Саулюс свалился, не раздеваясь, долго ворочался, курил, но даже не думал уступать. И вдруг в ночной тишине он услышал злой и прерывистый голос.
— Тебя, видать, очень заинтересовали эти восемь тысяч, — произнесла она то, чего больше всего боялась сказать.
Саулюс тоже испугался этих слов. Он встал и вышел, хлопнув дверью, всю ночь ходил по всяким переулкам в поисках приключений. Утром с подпухшими от бессонницы глазами забежал к матери, перекусил и попросил:
— Мама, расскажи мне, как там на самом деле было с нашим отцом.
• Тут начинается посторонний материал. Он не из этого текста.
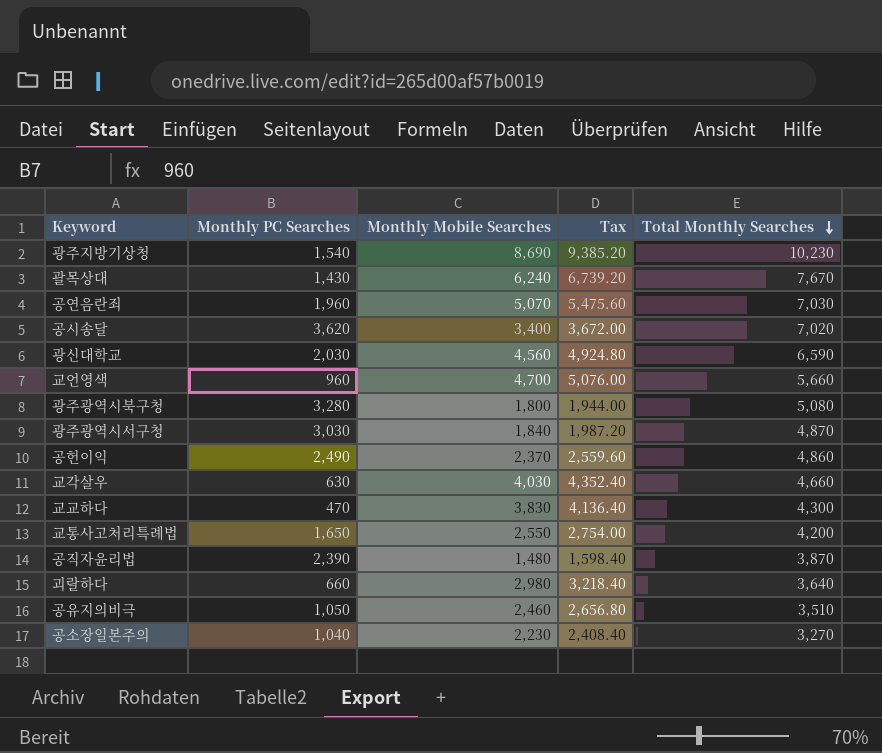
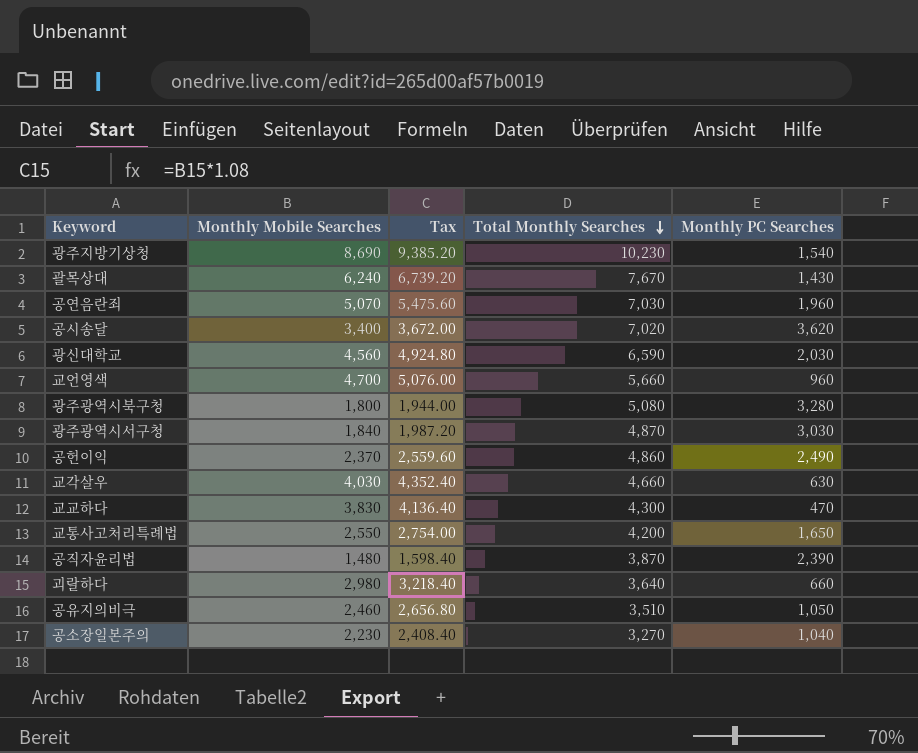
column Monthly PC Searches | position: 2 -> 5

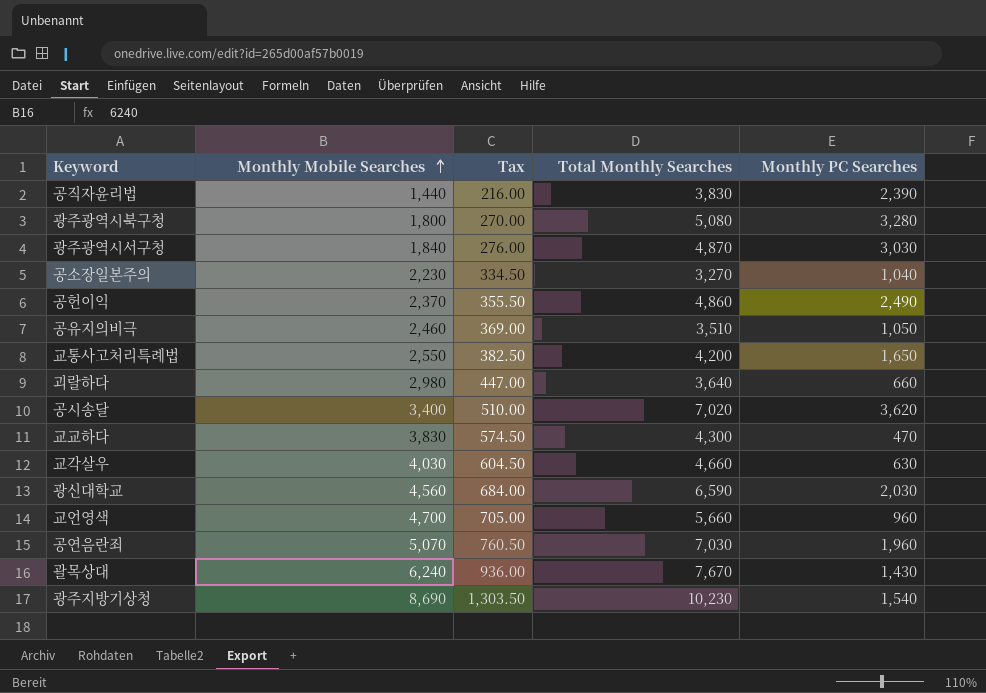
row order: Total Monthly Searches descending -> Monthly Mobile Searches ascending
column Tax | formula: [Monthly Mobile Searches] * 1.08 -> [Monthly Mobile Searches] * 0.15
공직자윤리법 | Monthly Mobile Searches: 1,480 -> 1,440
공직자윤리법 | Total Monthly Searches: 3,870 -> 3,830

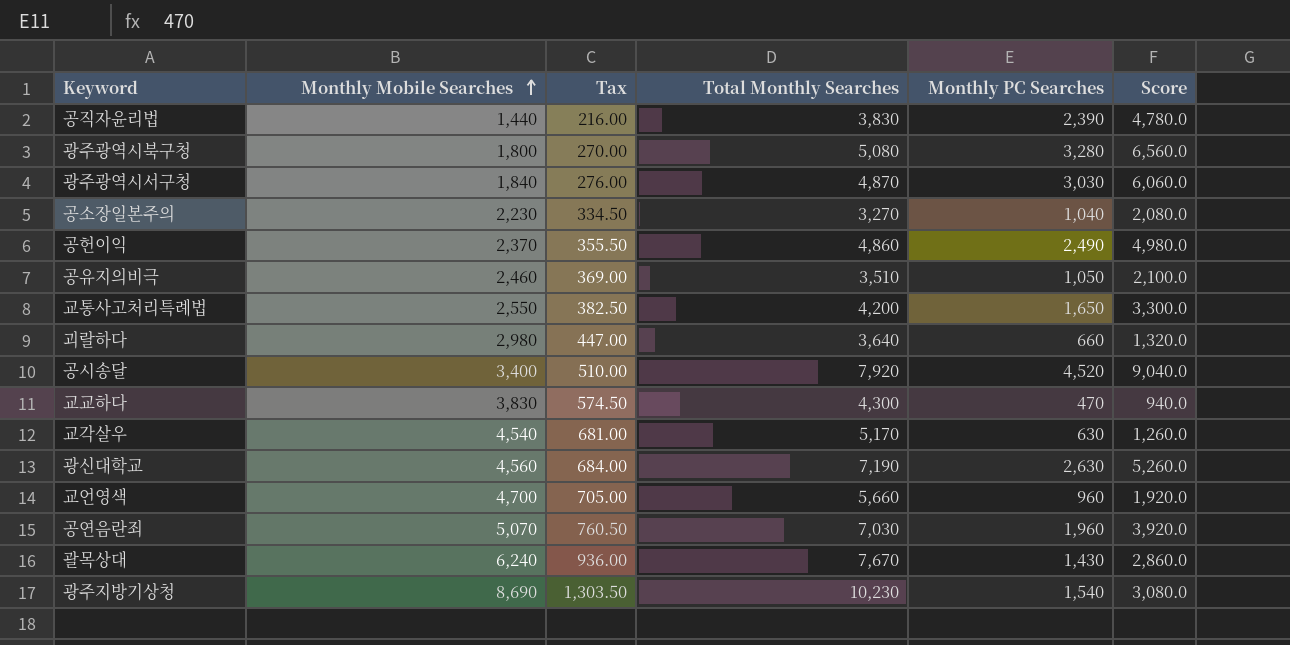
column Score | formula: none -> [Monthly PC Searches] * 2
공시송달 | Total Monthly Searches: 7,020 -> 7,920
공시송달 | Monthly PC Searches: 3,620 -> 4,520
교각살우 | Monthly Mobile Searches: 4,030 -> 4,540
교각살우 | Tax: 604.50 -> 681.00
교각살우 | Total Monthly Searches: 4,660 -> 5,170
광신대학교 | Total Monthly Searches: 6,590 -> 7,190
광신대학교 | Monthly PC Searches: 2,030 -> 2,630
— Ты никогда не спрашивал об этом.
— Теперь спрашиваю.
— Погоди, Грасе жаловалась, что ты работу бросаешь?
— Не нравится она мне.
— Если сердце не лежит, не работай. Каторга, а не работа, когда себя насилуешь. Помню, твой отец вернулся той ночью выпивший, черный как земля, и говорит:
«Собирай вещички, и пошли отсюда куда ноги понесут, куда глаза глядят, насмотрелся я и насилия, и крови, и слез».
Я ему и так и этак: мол, а куда скотинку денем, кому избу оставим? А он на коленях умоляет:
«Спрячь, на ключ закрой, потому что я больше за себя не отвечаю».
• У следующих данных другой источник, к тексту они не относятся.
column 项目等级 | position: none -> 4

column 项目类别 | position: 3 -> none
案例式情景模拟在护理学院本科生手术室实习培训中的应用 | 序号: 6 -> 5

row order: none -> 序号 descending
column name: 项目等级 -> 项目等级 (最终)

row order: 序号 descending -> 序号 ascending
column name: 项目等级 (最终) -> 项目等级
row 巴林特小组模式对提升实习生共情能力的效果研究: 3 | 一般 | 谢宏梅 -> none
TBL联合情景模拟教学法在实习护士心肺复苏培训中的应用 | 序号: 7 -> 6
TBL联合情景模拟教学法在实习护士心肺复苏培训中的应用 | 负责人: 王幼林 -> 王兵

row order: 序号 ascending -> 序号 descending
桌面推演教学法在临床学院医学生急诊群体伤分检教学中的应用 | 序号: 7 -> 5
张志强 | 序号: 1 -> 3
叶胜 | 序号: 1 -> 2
И если бы трусом был или больным! Все годы после войны вместе с Моцкусом был. Уложила я его, как ребенка, накрыла, убаюкала, а сама места не нахожу. Целую ночь просидела. А вокруг такая тишина, такое спокойствие, сердце болит.
Он встал на заре, извинился, поцеловал мне руки и, взяв из угла винтовку, ушел. Как сегодня вижу его: только поднялся по тропинке через рожь на холм и исчез, будто в лучах солнца сгорел. Я даже выстрелы как следует не расслышала, а вечером появился ты…
Бабье лето
Бродя по лесу, Бируте окончательно успокоилась и приняла решение. Ей стало легко и хорошо, словно она спускалась с небесных высей на озаренную солнцем землю. Она вспомнила, как первый раз прыгала с парашютом: подошла к двери самолета, мысленно перекрестилась, потом зажмурилась и оттолкнулась. Сначала под сердцем будто что-то оторвалось, как и сегодня, когда уходила из дома, вылетело через горло вместе со страхом, а потом над головой хлопнул раскрывшийся шелковый купол, ремни дернули ее вверх, покачали, и тогда снова… включилось сердце, нагрелись щеки, и стало изумительно хорошо, словно заново родилась: над ней висел белый купол, падали на землю солнечные лучи, внизу бегали маленькие люди, а она, словно белокрылый посланец бога, все падала, все спускалась и никак не могла опуститься.
Вот и шлепнулась, — она вытерла последние слезы и с досадой, тяжело вздохнула. Вокруг еще было тепло, еще летали осенние бабочки, еще без всякого хрипа пиликали кузнечики, но стоящая за спиной осень уже вызывала в сердце какую-то странную тоску и тревогу. Тоскливое уханье оленей, тихая дрожь пожелтевших листьев, танец лососей у плотины, нарядившихся в сверкающую чешую — в свой свадебный и похоронный наряд, — все это усиливало тревогу и напоминало: что прошло — назад не воротится.
Возле небольшого, покрытого белыми клочками паутины луга она остановилась и заулыбалась. Осторожно прошла поперек луга и обернулась: за ней зеленели виляющие, странные следы, оставленные сбитыми туфлями.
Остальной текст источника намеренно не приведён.